## PROBLEM REQUIREMENTS:
The copy you produce must repeat each record exactly and contain no pictures.

== SUPPLIED RECORDS ==

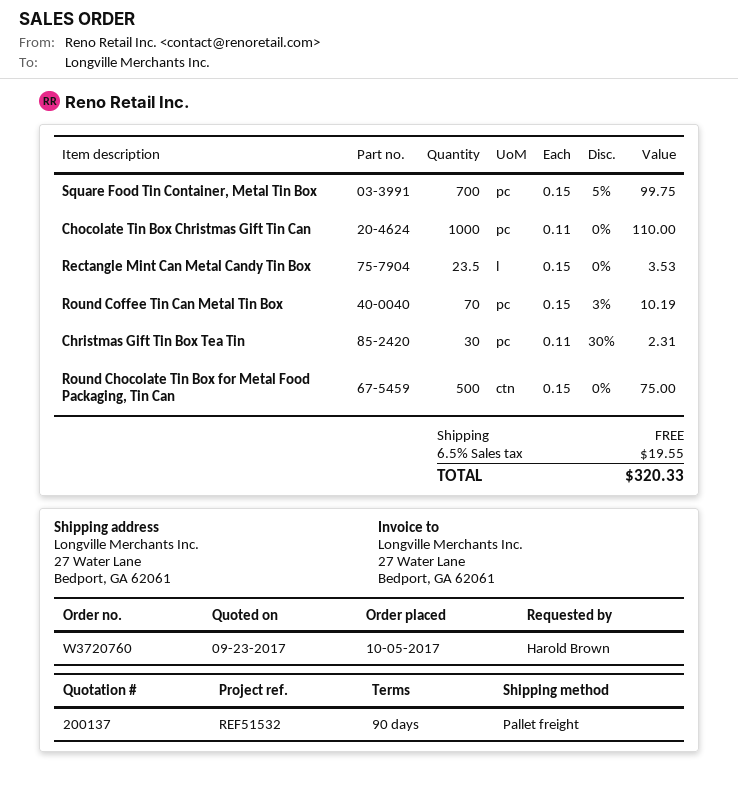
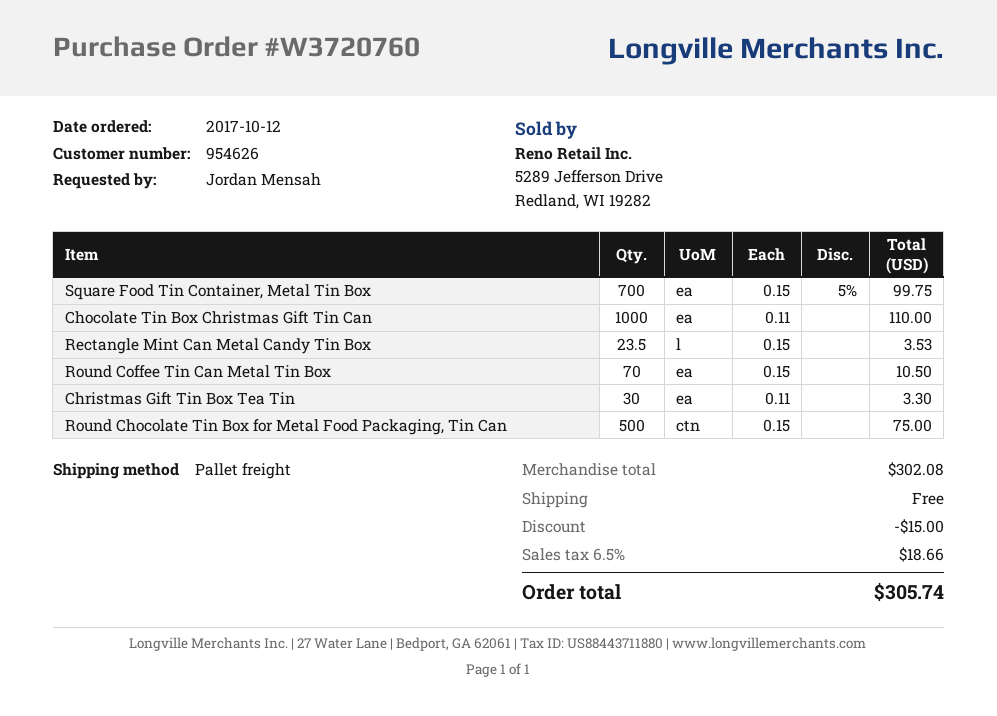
order date: 2017-10-05 -> 2017-10-12
ordered by: Harold Brown -> Jordan Mensah
Round Coffee Tin Can Metal Tin Box: 70 x 0.15 - 3% = 10.19 -> 70 x 0.15 = 10.50
Christmas Gift Tin Box Tea Tin: 30 x 0.11 - 30% = 2.31 -> 30 x 0.11 = 3.30
discount: none -> 15.00
tax: 6.5% = 19.55 -> 6.5% = 18.66
total: 320.33 -> 305.74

===

## TASK OUTPUT:
order date: 2017-10-05 -> 2017-10-12
ordered by: Harold Brown -> Jordan Mensah
Round Coffee Tin Can Metal Tin Box: 70 x 0.15 - 3% = 10.19 -> 70 x 0.15 = 10.50
Christmas Gift Tin Box Tea Tin: 30 x 0.11 - 30% = 2.31 -> 30 x 0.11 = 3.30
discount: none -> 15.00
tax: 6.5% = 19.55 -> 6.5% = 18.66
total: 320.33 -> 305.74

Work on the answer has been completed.